▸ TASK DIRECTIONS: Only the number is needed: count the lines below that hold the string "UGC旅拍社区".

Collection entries:
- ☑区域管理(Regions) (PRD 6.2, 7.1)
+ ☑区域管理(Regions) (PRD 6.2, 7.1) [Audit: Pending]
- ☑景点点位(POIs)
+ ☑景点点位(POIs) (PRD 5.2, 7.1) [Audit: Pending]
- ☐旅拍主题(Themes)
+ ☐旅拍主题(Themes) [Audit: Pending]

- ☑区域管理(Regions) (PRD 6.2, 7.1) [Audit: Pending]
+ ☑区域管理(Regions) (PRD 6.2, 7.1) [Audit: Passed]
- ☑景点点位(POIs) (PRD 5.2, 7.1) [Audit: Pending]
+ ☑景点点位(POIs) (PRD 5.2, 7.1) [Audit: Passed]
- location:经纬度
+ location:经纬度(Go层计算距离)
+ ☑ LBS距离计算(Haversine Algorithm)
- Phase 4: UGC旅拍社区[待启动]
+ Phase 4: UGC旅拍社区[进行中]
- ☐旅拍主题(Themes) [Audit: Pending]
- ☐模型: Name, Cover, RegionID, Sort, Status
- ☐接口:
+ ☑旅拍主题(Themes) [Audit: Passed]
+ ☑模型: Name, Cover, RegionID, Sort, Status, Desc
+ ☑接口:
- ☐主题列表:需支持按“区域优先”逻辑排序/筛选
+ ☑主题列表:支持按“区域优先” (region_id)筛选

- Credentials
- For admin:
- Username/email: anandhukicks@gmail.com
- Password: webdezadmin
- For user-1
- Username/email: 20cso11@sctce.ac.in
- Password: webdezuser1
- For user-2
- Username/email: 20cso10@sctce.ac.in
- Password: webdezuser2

▸ SOLVED PROBLEM: 2